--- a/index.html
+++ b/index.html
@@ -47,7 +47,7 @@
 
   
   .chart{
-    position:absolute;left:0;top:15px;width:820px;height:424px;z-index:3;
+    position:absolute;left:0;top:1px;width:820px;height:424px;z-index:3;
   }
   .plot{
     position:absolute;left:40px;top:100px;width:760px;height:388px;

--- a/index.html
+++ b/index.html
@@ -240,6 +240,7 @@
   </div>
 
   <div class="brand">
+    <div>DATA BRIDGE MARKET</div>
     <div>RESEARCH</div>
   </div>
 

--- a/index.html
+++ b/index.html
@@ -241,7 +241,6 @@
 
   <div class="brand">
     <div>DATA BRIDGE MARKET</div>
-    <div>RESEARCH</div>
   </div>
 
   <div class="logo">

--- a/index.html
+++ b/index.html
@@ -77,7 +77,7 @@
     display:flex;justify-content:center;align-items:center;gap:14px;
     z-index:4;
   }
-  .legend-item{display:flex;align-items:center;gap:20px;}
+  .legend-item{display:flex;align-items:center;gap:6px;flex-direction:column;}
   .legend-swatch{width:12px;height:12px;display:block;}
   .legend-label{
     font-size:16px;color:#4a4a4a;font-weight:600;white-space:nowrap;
--
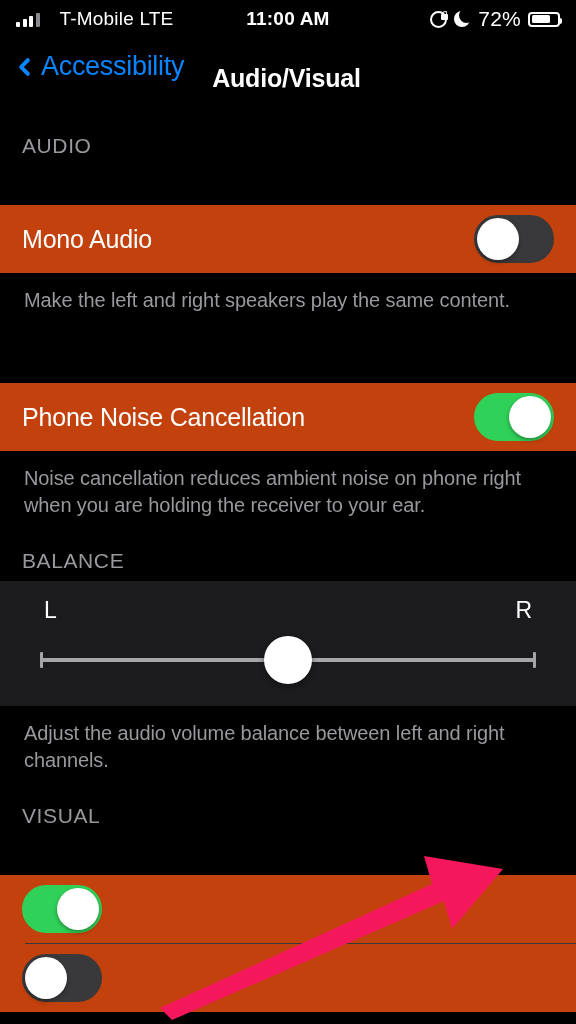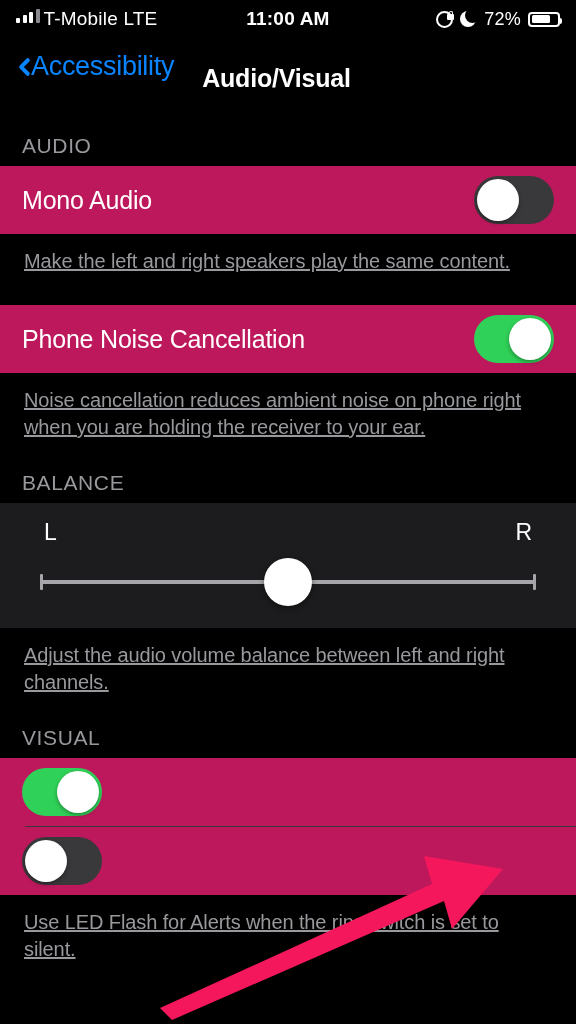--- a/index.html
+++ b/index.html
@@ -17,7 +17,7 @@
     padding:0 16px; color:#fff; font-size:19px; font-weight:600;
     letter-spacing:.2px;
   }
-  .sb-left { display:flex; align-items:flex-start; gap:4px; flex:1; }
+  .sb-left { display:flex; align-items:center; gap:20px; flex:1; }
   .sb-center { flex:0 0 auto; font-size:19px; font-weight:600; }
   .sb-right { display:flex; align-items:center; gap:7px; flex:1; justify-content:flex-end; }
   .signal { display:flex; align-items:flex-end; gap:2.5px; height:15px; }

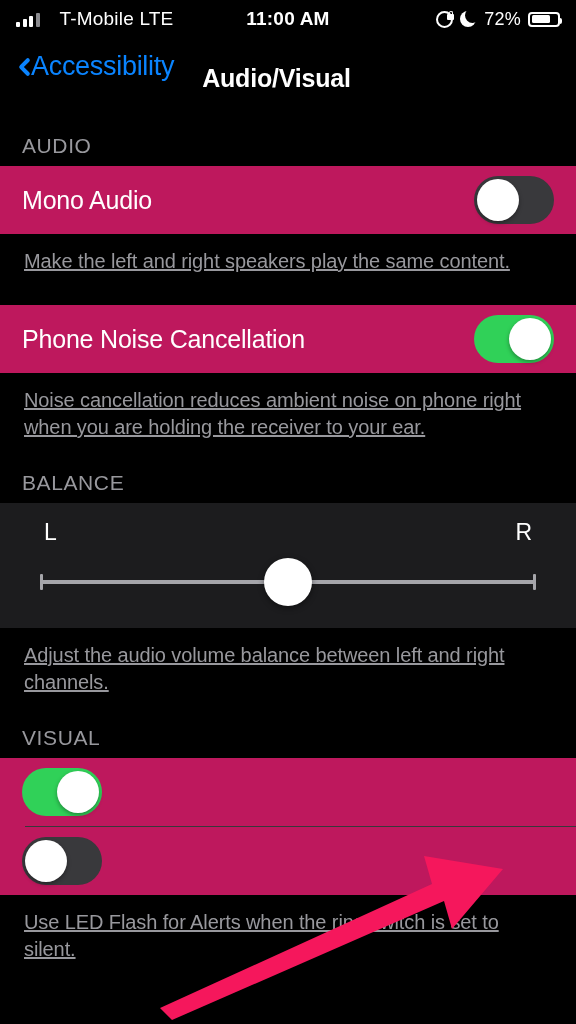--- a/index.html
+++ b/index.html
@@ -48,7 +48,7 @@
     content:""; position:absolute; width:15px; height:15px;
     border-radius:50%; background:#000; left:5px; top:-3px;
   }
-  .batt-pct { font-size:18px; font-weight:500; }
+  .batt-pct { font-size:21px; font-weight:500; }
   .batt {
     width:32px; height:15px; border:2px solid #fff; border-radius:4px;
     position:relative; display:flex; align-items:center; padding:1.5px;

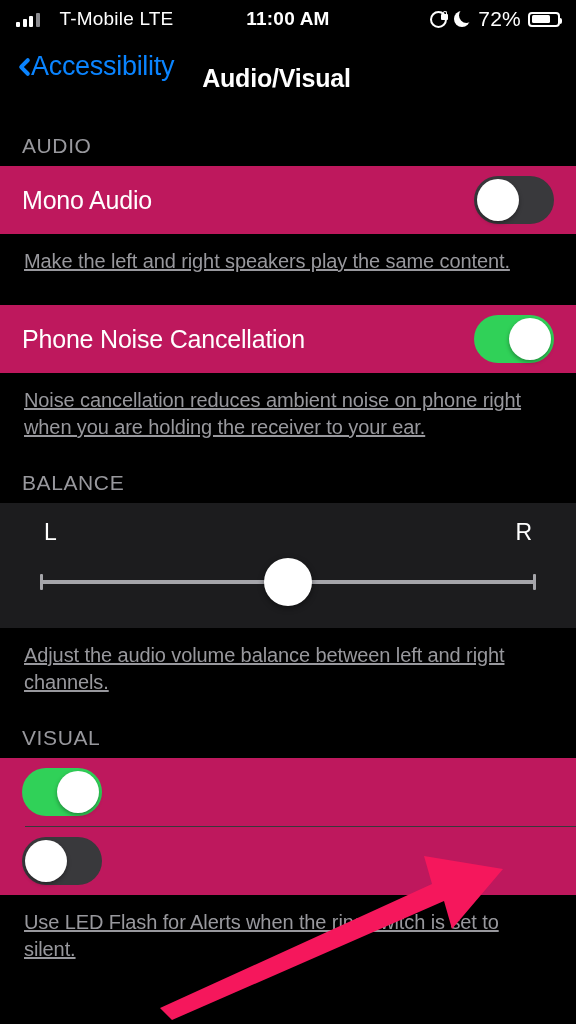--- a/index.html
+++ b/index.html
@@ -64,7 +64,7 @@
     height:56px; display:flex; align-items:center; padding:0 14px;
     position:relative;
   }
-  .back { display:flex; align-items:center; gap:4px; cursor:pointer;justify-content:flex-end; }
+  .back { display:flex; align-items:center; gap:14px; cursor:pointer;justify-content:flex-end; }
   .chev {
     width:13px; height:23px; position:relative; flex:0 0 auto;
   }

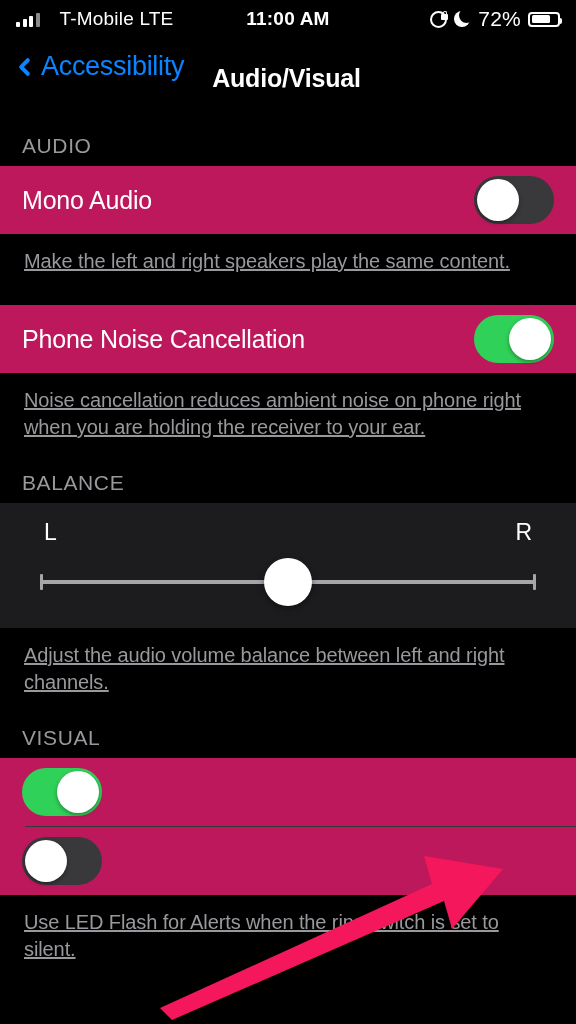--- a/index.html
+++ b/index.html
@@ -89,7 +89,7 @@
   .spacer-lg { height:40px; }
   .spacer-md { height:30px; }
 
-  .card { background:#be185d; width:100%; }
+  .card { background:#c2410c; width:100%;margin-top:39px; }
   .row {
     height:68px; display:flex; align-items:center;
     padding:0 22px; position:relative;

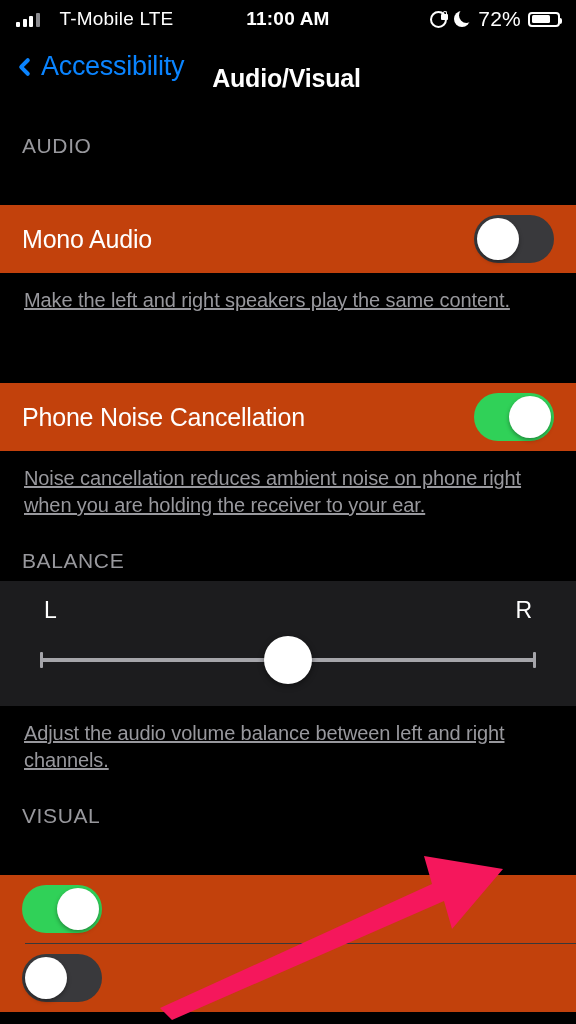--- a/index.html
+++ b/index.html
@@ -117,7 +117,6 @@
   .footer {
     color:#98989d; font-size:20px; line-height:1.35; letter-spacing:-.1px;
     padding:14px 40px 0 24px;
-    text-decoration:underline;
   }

• [Exercise] Reproduce each line of the data containing the word "border".

• [Written answer]
     border-radius:50%; background:#000; left:5px; top:-3px;
     width:32px; height:15px; border:2px solid #fff; border-radius:4px;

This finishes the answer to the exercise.